● DATASET EXCERPTS:
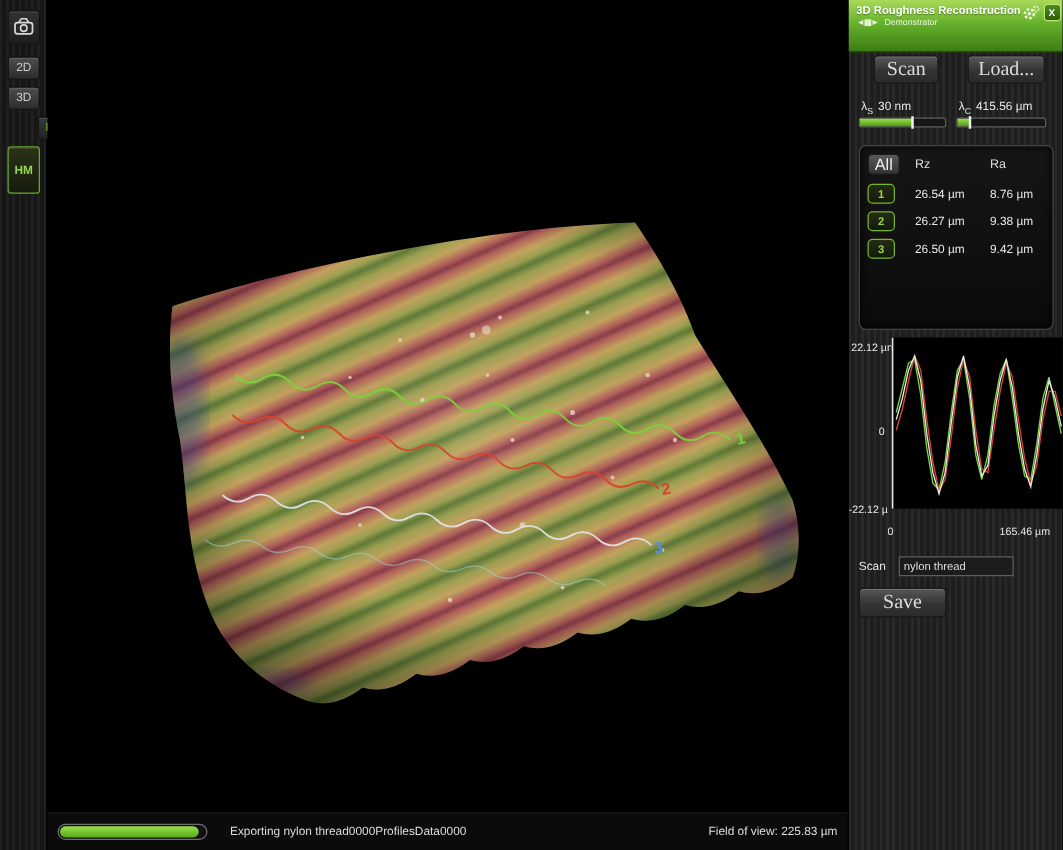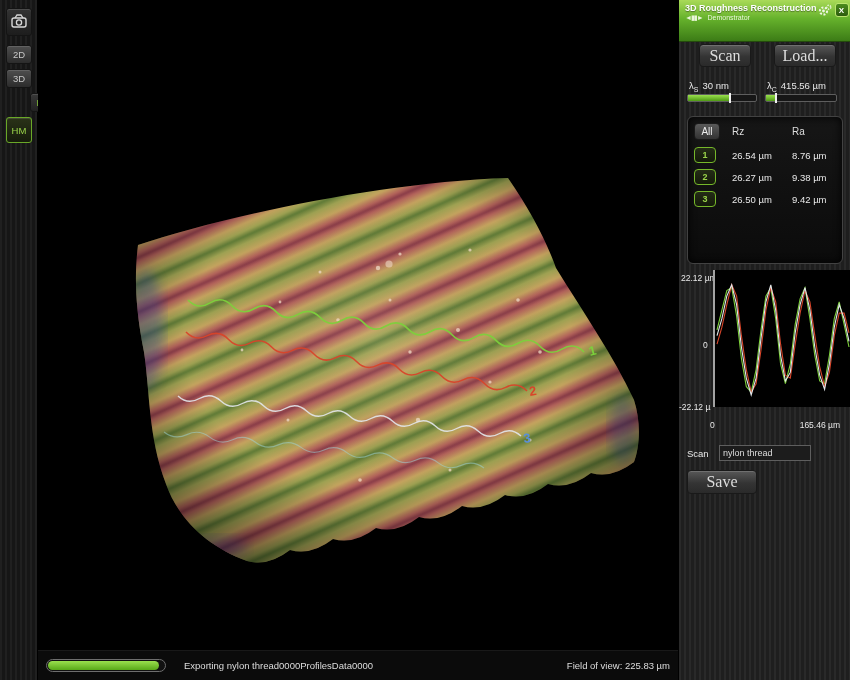"HM" .tool-btn.bhm { font-weight: normal -> bold; height: 26px -> 38px }
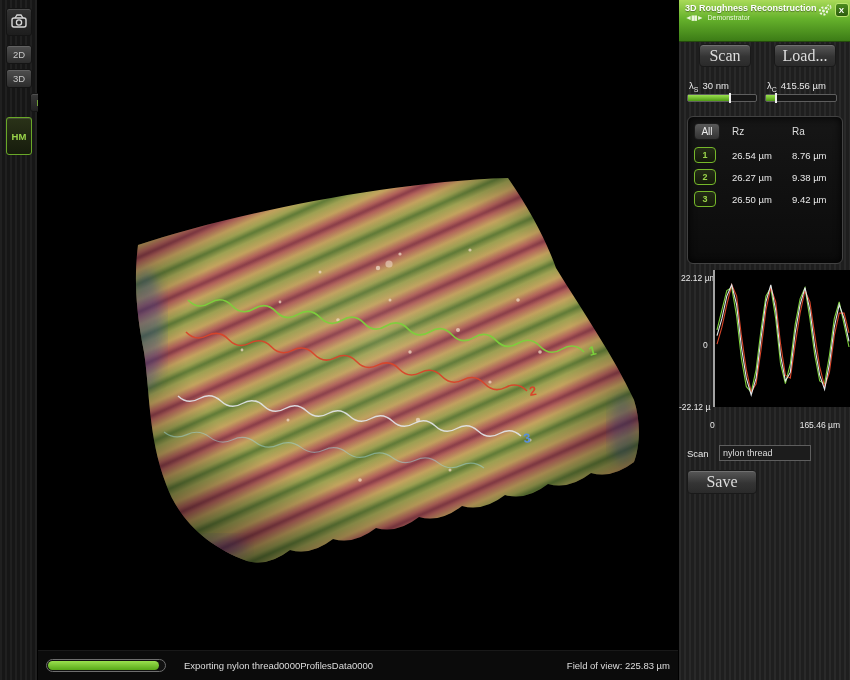"All" .all-btn { font-size: 10px -> 13px }
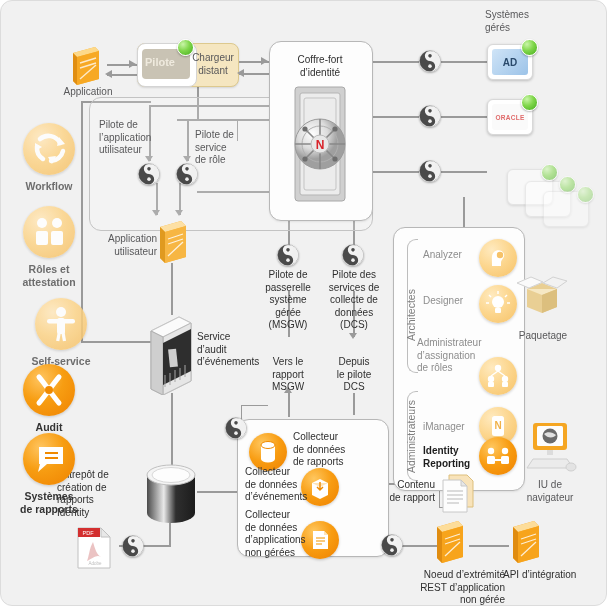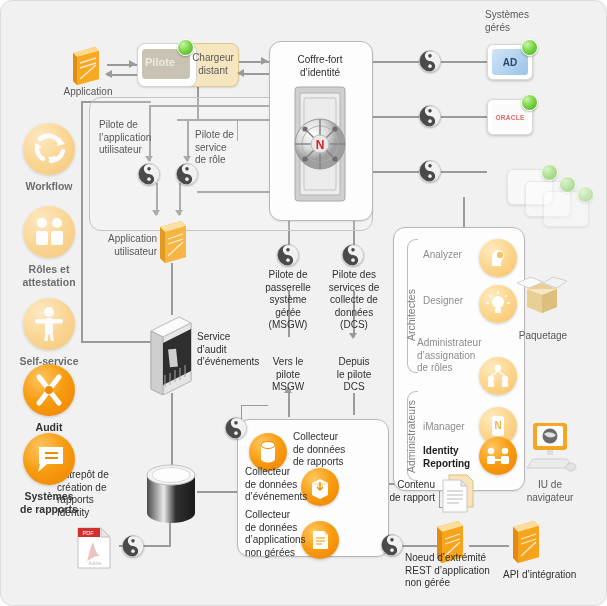"Self-service" div.railitem { padding-left: none -> 12px }
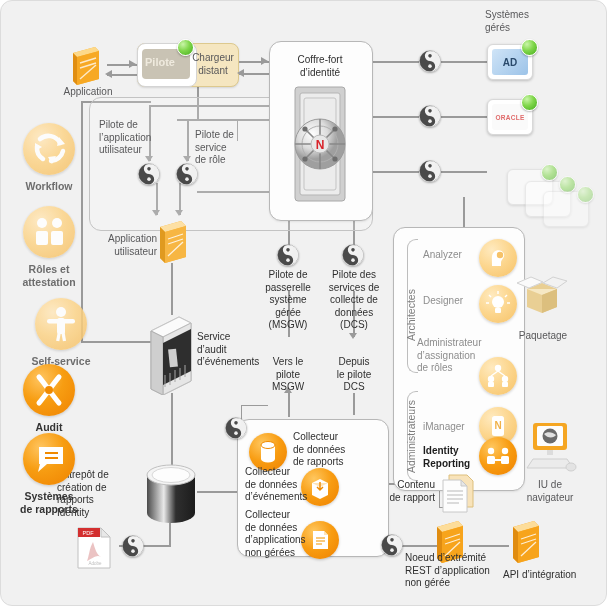"Vers le" div.lbl { text: pilote -> rapport }
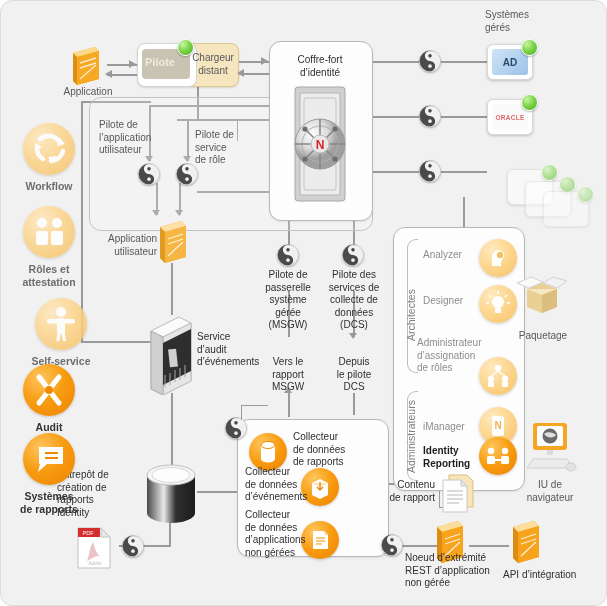"Noeud d’extrémité" div.lbl { text-align: none -> right; top: 551px -> 568px }
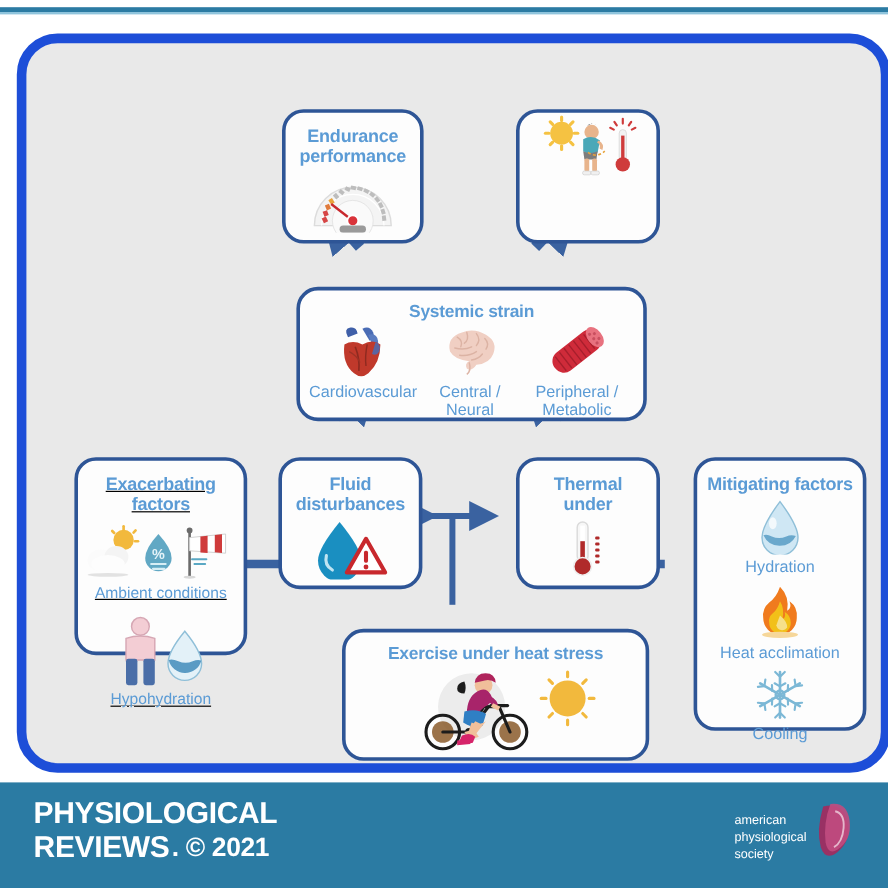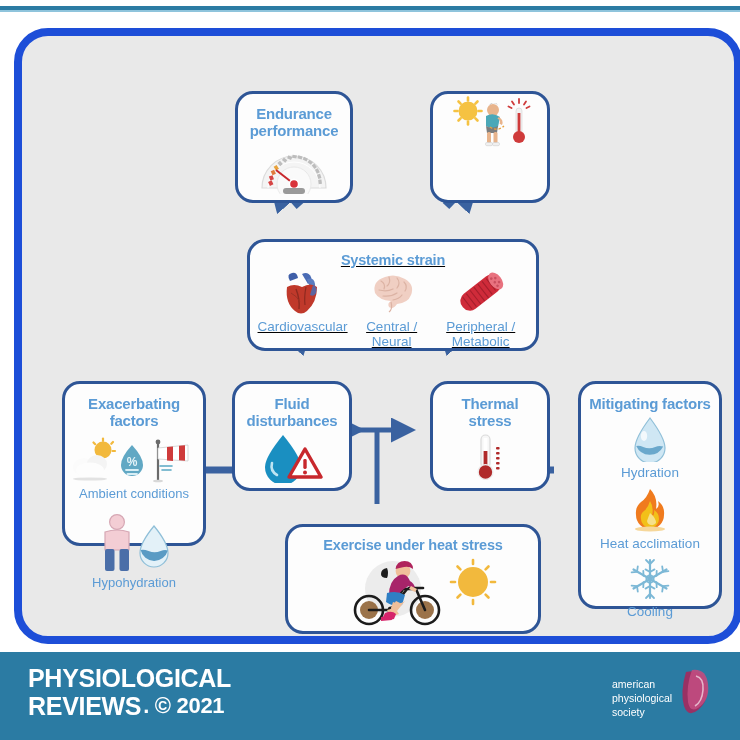"Systemic strain" #systemic { text-decoration: underline -> none }
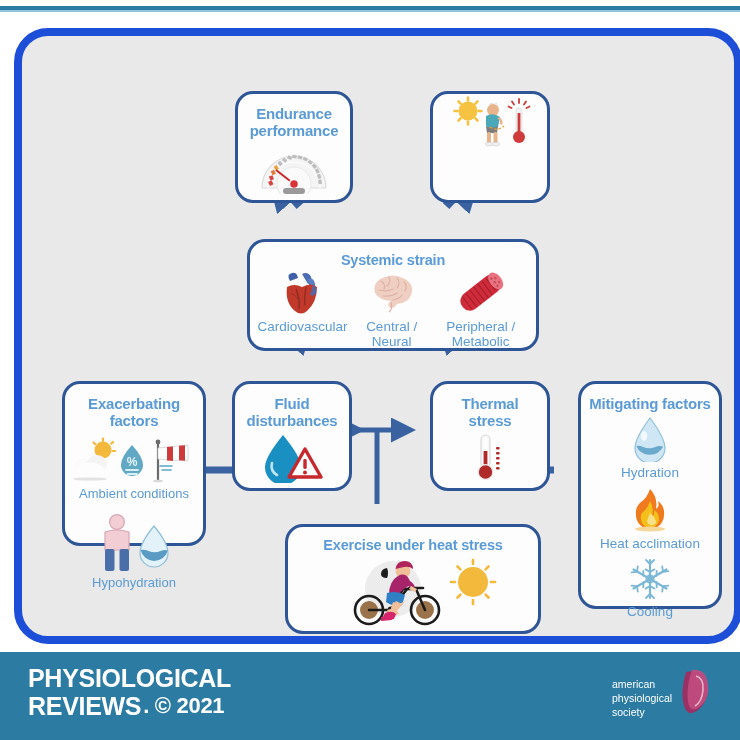"Exacerbating" #exacerb { text-decoration: none -> underline }
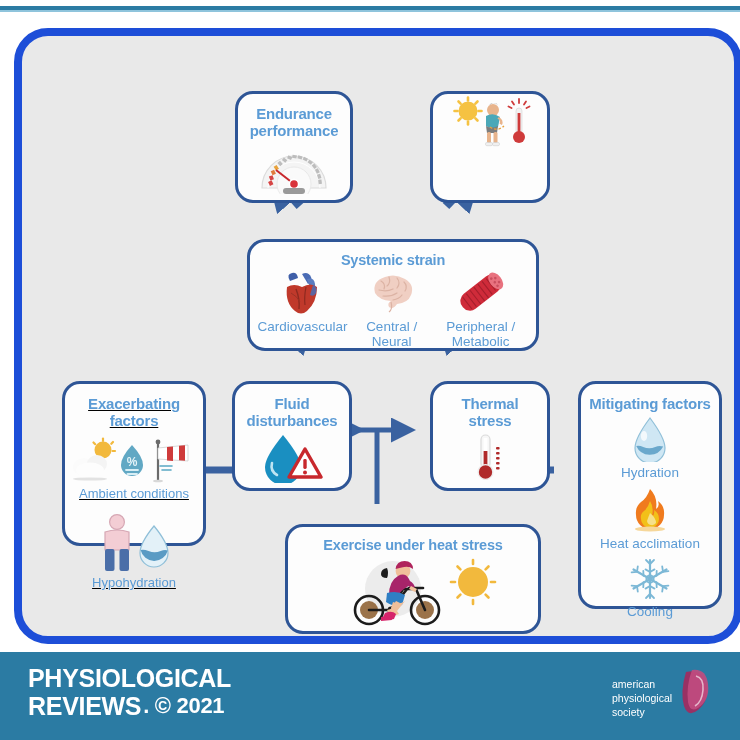"Thermal" div.card-title { text: stress -> under }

● TASK BRIEF: Reproduce the data verbatim and omit each image.

● FINISHED EXERCISE:
"HM" .tool-btn.bhm { font-weight: normal -> bold; height: 26px -> 38px }
"All" .all-btn { font-size: 10px -> 13px }
"Self-service" div.railitem { padding-left: none -> 12px }
"Vers le" div.lbl { text: pilote -> rapport }
"Noeud d’extrémité" div.lbl { text-align: none -> right; top: 551px -> 568px }
"Systemic strain" #systemic { text-decoration: underline -> none }
"Exacerbating" #exacerb { text-decoration: none -> underline }
"Thermal" div.card-title { text: stress -> under }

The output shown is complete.